The exhibit is a cooperation between the Deichtorhallen/House of Photography and the Aid by Trade Foundation. The show in Cologne was initiated by the Deutsche Investitions- und Entwicklungsgesellschaft (German Investment and Development Society, DEG) and Ernsting's Family, a Cotton made in Africa Initiative demand partner. Additional support for the show comes from OTTO and the Deutsche Gesellschaft für Internationale Zusammenarbeit (German Society for International Cooperation, GIZ). "Albert Watson: 14 Days in Benin" is part of the "Albert Watson: Visions feat. Cotton made in Africa" retrospective shown in the House of Photography in the Deichtorhallen and curated by Ingo Taubhorn. In addition to the new photos from Benin, the world famous portrait of Alfred Hitchcock is also on display in Cologne.
CmiA promotes the cultivation of sustainably grown cotton in Africa. The initiative is currently contributing to improving the living conditions of 435,000 smallholder farmers, equal, self-determining initiative partners, who produce the raw material according to high social and environmental standards for the world market. In December 2011, the initiative succeeded in winning internationally famous star photographer Albert Watson for a two-week trip through Benin to photograph the people and their everyday lives. The resulting pictures offer insight into the world of the cotton farmers and communicate a better understanding of Africa and the CmiA's work. Watson's photographs impressively portray the project's social and ecological goals without catering to visual stereotypes of rural Africa. Along with images of people harvesting cotton, Watson also visited Voodoo markets and a regional king to get an impression of the various facets of the people and life in Benin. Watson's photographs are frozen moments of real time, splinters of reality from the lives of African cotton farmers, silent observations that take the observer on a journey of discovery.
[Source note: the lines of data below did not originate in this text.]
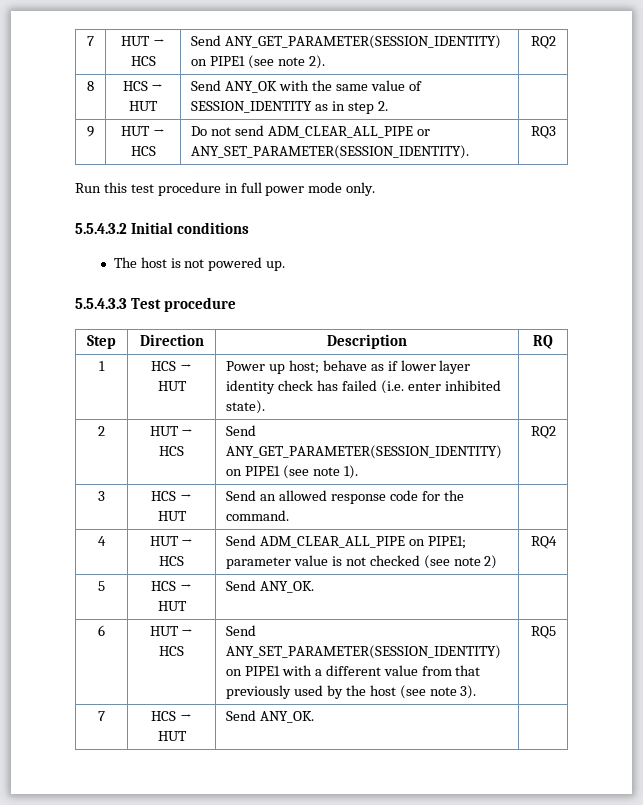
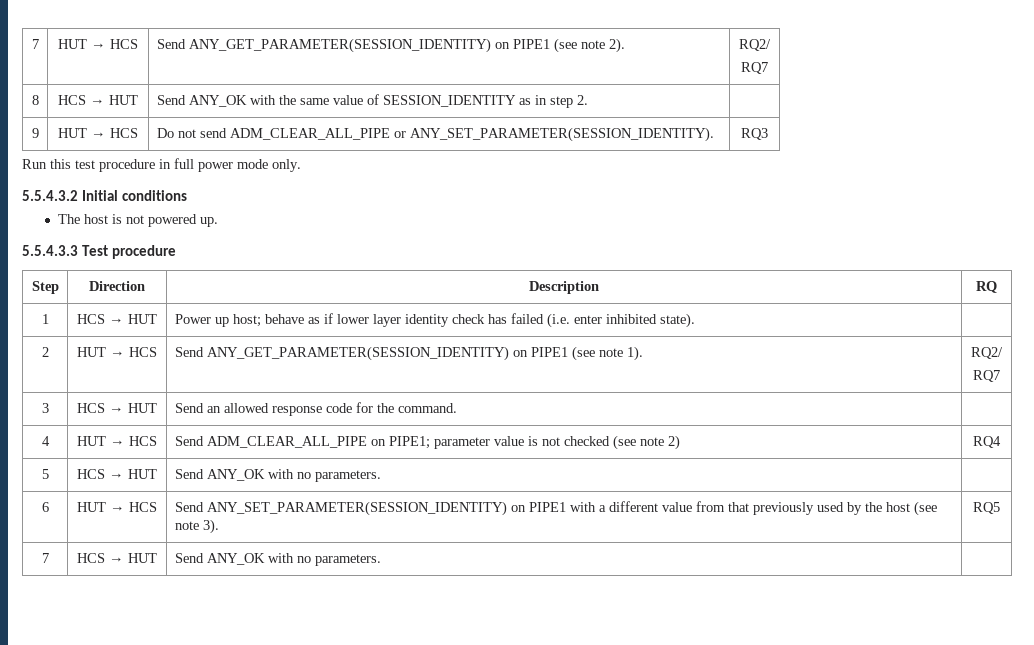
- 7 | HUT → HCS | Send ANY_GET_PARAMETER(SESSION_IDENTITY) on PIPE1 (see note 2). | RQ2
+ 7 | HUT → HCS | Send ANY_GET_PARAMETER(SESSION_IDENTITY) on PIPE1 (see note 2). | RQ2/
+ RQ7
- 2 | HUT → HCS | Send ANY_GET_PARAMETER(SESSION_IDENTITY) on PIPE1 (see note 1). | RQ2
+ 2 | HUT → HCS | Send ANY_GET_PARAMETER(SESSION_IDENTITY) on PIPE1 (see note 1). | RQ2/
+ RQ7
- 5 | HCS → HUT | Send ANY_OK. |
+ 5 | HCS → HUT | Send ANY_OK with no parameters. |
- 7 | HCS → HUT | Send ANY_OK. |
+ 7 | HCS → HUT | Send ANY_OK with no parameters. |

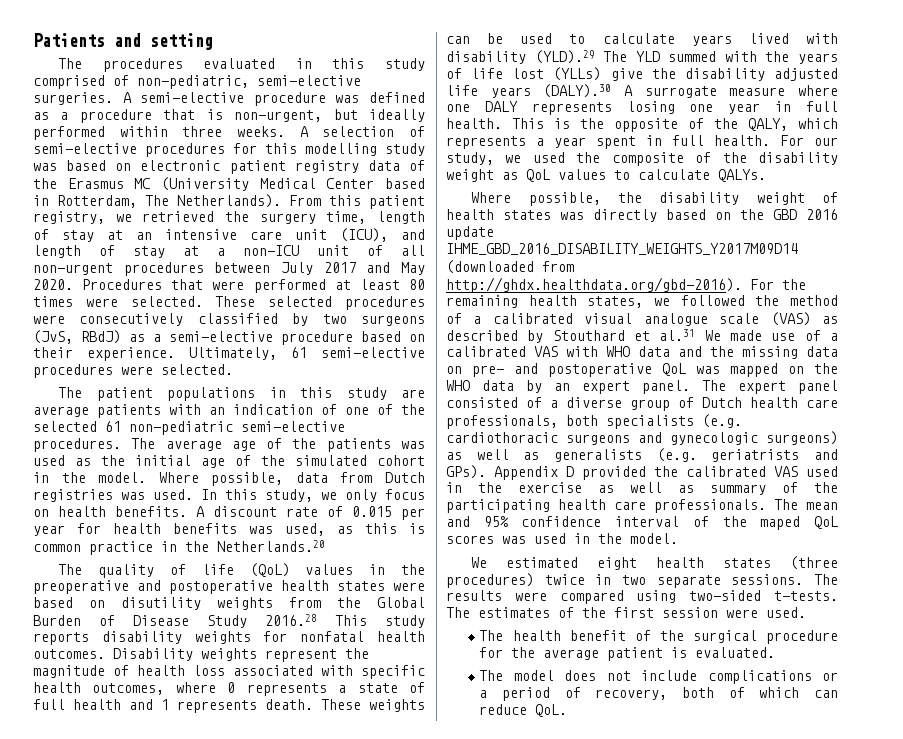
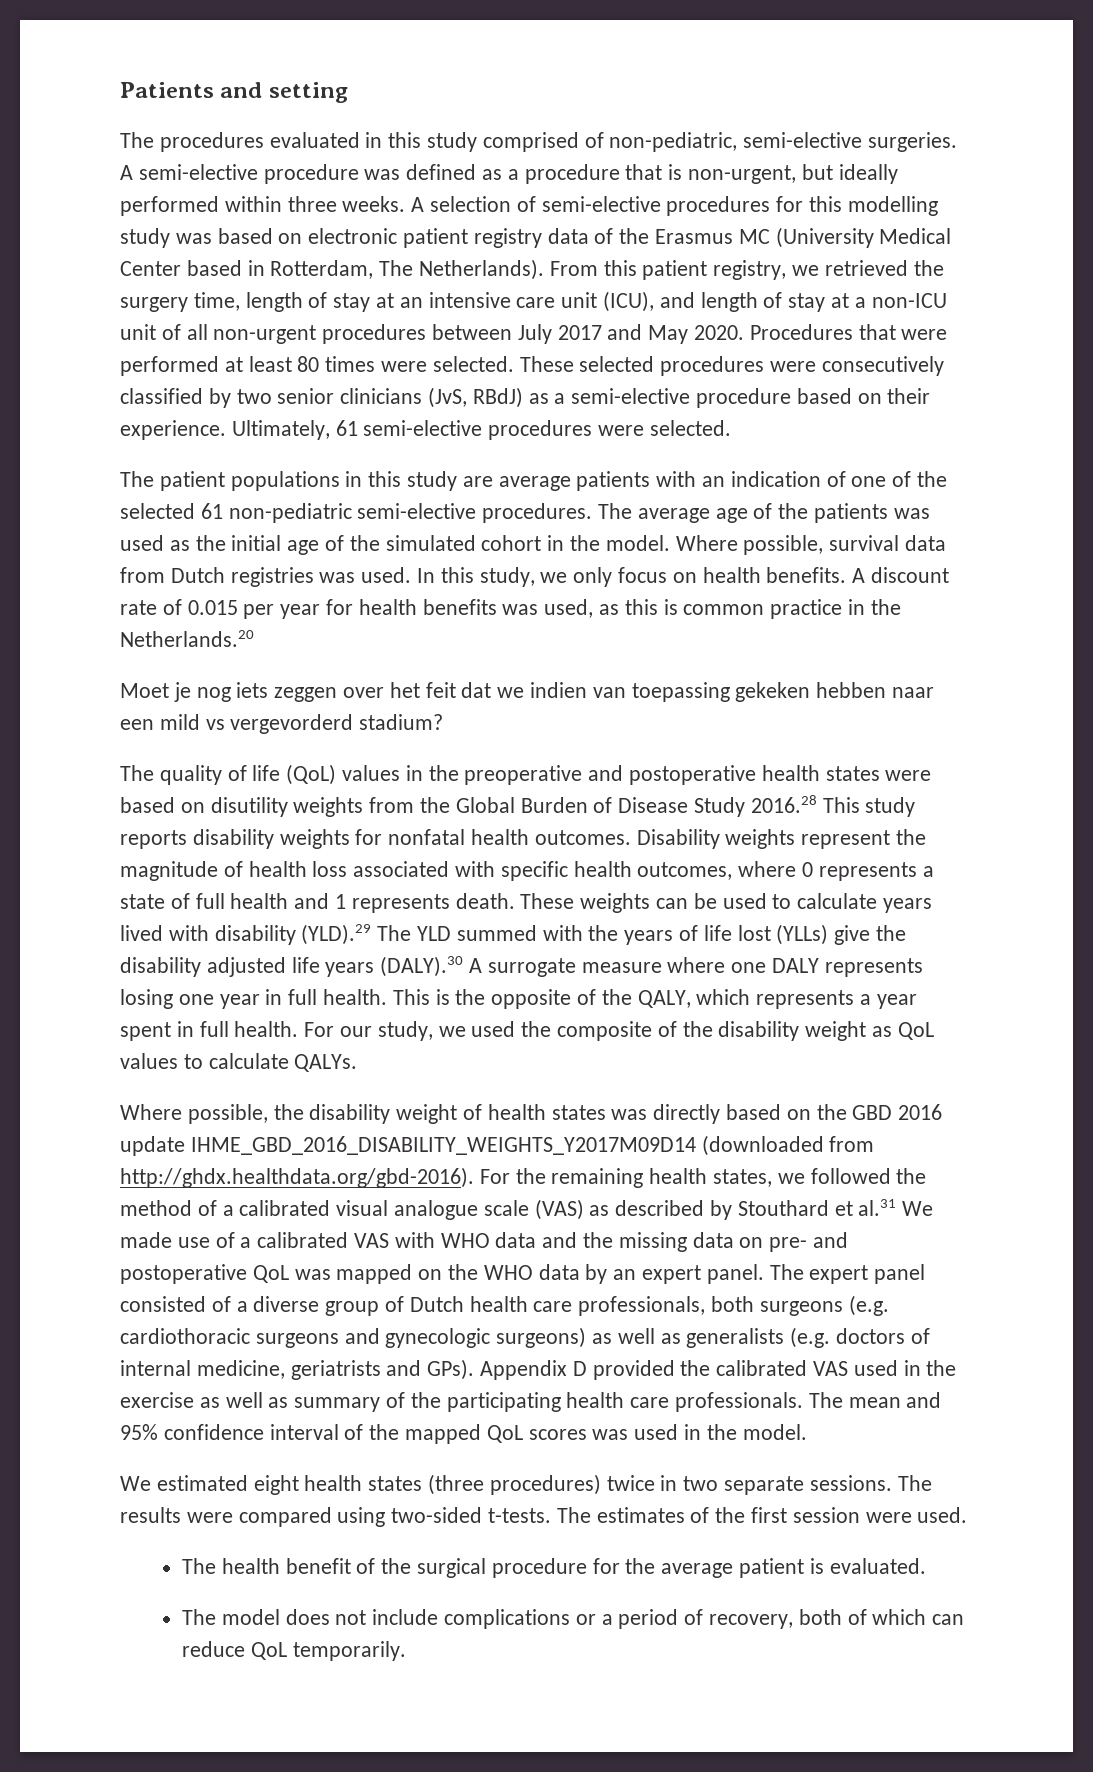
- These selected procedures were consecutively classified by two surgeons (JvS, RBdJ) as a semi-elective procedure based on their experience.
+ These selected procedures were consecutively classified by two senior clinicians (JvS, RBdJ) as a semi-elective procedure based on their experience.
- Where possible, data from Dutch registries was used.
+ Where possible, survival data from Dutch registries was used.
+ Moet je nog iets zeggen over het feit dat we indien van toepassing gekeken hebben naar een mild vs vergevorderd stadium?
- The expert panel consisted of a diverse group of Dutch health care professionals, both specialists (e.g. cardiothoracic surgeons and gynecologic surgeons) as well as generalists (e.g. geriatrists and GPs).
+ The expert panel consisted of a diverse group of Dutch health care professionals, both surgeons (e.g. cardiothoracic surgeons and gynecologic surgeons) as well as generalists (e.g. doctors of internal medicine, geriatrists and GPs).
- The mean and 95% confidence interval of the maped QoL scores was used in the model.
+ The mean and 95% confidence interval of the mapped QoL scores was used in the model.
- The model does not include complications or a period of recovery, both of which can reduce QoL.
+ The model does not include complications or a period of recovery, both of which can reduce QoL temporarily.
Admission to the special exhibit costs five euros, three euros reduced price. A combination ticket (permanent exhibit and special show) is ten euros, seven euros reduced price.
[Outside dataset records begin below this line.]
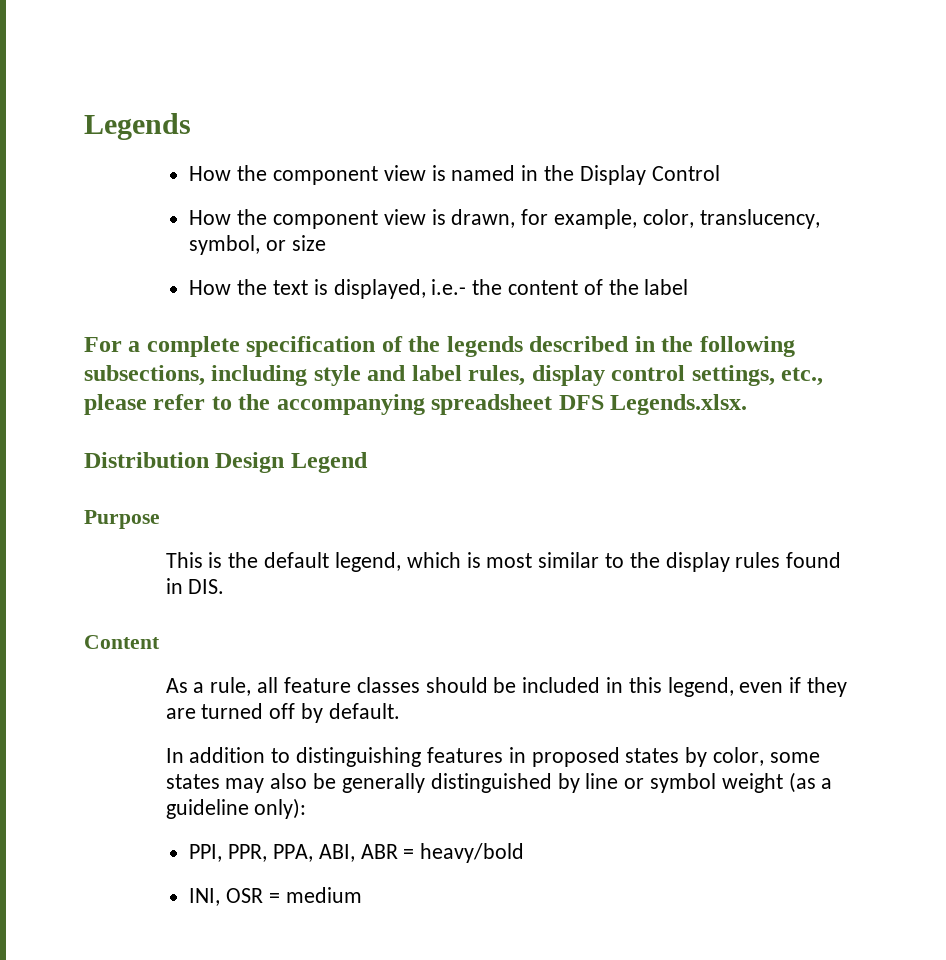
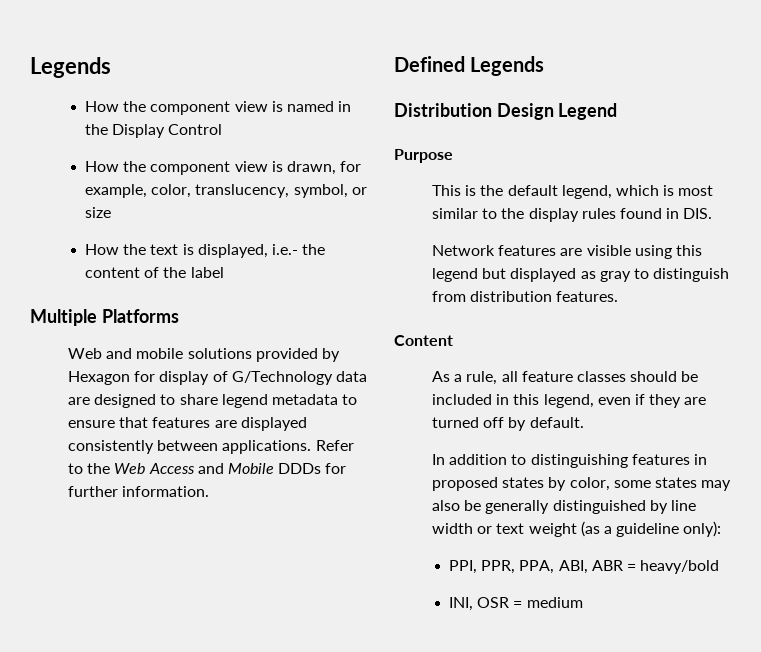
- For a complete specification of the legends described in the following subsections, including style and label rules, display control settings, etc., please refer to the accompanying spreadsheet DFS Legends.xlsx.
+ Multiple Platforms
+ Web and mobile solutions provided by Hexagon for display of G/Technology data are designed to share legend metadata to ensure that features are displayed consistently between applications. Refer to the Web Access and Mobile DDDs for further information.
+ Defined Legends
+ Network features are visible using this legend but displayed as gray to distinguish from distribution features.
- In addition to distinguishing features in proposed states by color, some states may also be generally distinguished by line or symbol weight (as a guideline only):
+ In addition to distinguishing features in proposed states by color, some states may also be generally distinguished by line width or text weight (as a guideline only):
The Rautenstrauch-Joest Museum is open Tuesday through Sunday from 10 am to 6 pm, Thursdays from 10 am to 8 pm, with extended hours every first Thursday of the month until 10 pm, and closed on Mondays.
Open tours are offered every Sunday at 3:30 pm. The entire programme along with texts and pictures are available for download at www.museenkoeln.de.
Cotton made in Africa cotton has a considerably smaller ecological footprint than conventionally grown cotton. The Initiative's sustainable cultivation methods reduce greenhouse gas emissions by over 70 percent and save around 18,000 litres of water per kilogram of cotton lint compared to Pakistani cotton. The Systain consulting firm carried out a study on behalf of the Aid by Trade Foundation to determine the ecological footprint of Cotton made in Africa (CmiA).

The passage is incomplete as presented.